L'évocation de ce patronyme réveille de vieilles fractures en Thaïlande. Thaksin Shinawatra a été autant adulé des campagnes, grâce à ses politiques pionnières de redistribution, que haï des élites traditionnelles de Bangkok, qui le trouvaient populiste et insolent vis-à-vis du roi Bhumibol.


Rouges contre jaunes


S'il a été crédité d'une bonne gestion de l'économie, le dirigeant, qui a fait fortune dans les télécoms, a souvent été accusé de mélanger ses affaires privées avec celles de l'Etat. 
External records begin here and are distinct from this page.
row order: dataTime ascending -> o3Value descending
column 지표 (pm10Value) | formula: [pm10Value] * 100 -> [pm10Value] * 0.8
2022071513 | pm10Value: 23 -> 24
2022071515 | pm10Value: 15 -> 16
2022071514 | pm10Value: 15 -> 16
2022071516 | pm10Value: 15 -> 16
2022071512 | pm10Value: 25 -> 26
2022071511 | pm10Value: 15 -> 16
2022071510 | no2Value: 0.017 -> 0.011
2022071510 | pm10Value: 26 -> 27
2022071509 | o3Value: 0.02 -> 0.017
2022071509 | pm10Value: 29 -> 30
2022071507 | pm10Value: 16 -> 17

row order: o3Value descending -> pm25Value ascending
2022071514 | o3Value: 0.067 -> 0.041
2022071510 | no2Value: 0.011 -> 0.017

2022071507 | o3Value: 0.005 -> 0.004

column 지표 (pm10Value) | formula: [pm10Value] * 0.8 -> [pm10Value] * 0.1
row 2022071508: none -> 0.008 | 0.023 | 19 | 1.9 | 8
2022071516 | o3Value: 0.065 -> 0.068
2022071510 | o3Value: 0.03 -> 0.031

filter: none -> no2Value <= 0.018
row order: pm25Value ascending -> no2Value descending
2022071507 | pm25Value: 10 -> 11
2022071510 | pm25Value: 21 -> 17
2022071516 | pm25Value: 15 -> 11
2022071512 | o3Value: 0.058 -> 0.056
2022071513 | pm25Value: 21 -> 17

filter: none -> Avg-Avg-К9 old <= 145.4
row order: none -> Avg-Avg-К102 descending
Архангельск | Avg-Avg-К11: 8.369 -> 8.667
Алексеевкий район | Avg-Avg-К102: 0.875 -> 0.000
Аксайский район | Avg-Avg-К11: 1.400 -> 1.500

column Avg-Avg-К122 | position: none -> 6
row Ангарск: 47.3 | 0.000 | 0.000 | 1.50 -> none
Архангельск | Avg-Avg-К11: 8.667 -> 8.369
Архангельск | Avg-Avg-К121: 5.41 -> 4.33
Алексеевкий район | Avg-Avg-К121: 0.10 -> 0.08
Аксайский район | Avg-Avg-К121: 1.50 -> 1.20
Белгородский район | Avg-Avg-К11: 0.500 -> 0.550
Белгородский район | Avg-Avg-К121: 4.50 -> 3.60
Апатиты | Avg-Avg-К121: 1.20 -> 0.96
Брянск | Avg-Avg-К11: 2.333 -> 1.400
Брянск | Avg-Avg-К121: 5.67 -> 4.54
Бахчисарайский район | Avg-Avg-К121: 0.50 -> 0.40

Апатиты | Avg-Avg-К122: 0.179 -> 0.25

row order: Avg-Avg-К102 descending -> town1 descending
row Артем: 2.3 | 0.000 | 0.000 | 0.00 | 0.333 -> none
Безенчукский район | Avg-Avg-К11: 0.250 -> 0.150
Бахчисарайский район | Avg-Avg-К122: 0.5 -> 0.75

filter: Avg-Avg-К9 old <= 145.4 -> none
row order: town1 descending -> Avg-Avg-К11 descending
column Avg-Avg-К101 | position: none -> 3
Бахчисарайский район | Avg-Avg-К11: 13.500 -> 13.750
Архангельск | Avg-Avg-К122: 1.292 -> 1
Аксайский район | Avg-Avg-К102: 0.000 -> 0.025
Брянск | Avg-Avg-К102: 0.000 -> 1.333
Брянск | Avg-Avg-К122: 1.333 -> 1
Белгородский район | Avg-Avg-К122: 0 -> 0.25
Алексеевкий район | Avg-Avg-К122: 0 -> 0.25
Les tensions ont culminé au moment des mouvements de protestation opposant ses soutiens,
"les chemises rouges",
et ses opposants attachés à la monarchie,
"les chemises jaunes".
En 2010, l'armée a ouvert le feu sur une manifestation de chemises rouges, tuant plus de 90 personnes.

Certains soutiens de longue date reprochent aujourd'hui à leur ancien champion d'avoir tendu la main aux militaires afin de favoriser son retour au pays après quinze ans d'exil volontaire pour échapper à la justice.


En effet, Pheu Thai a accepté de former une coalition gouvernementale avec des formations pro-armée qui n'auraient pas pu prétendre au pouvoir à la suite de leur large défaite aux élections de 2023.

Cet accord controversé a exclu le MFP, parti vainqueur du scrutin, devenu la principale force de contestation aux yeux des nouvelles générations.


Thaksin Shinawatra fait également l'objet d'accusations de lèse-majesté pour des propos tenus en 2015, mais la justice thaïlandaise n'a pas encore décidé des suites à donner sur cette affaire.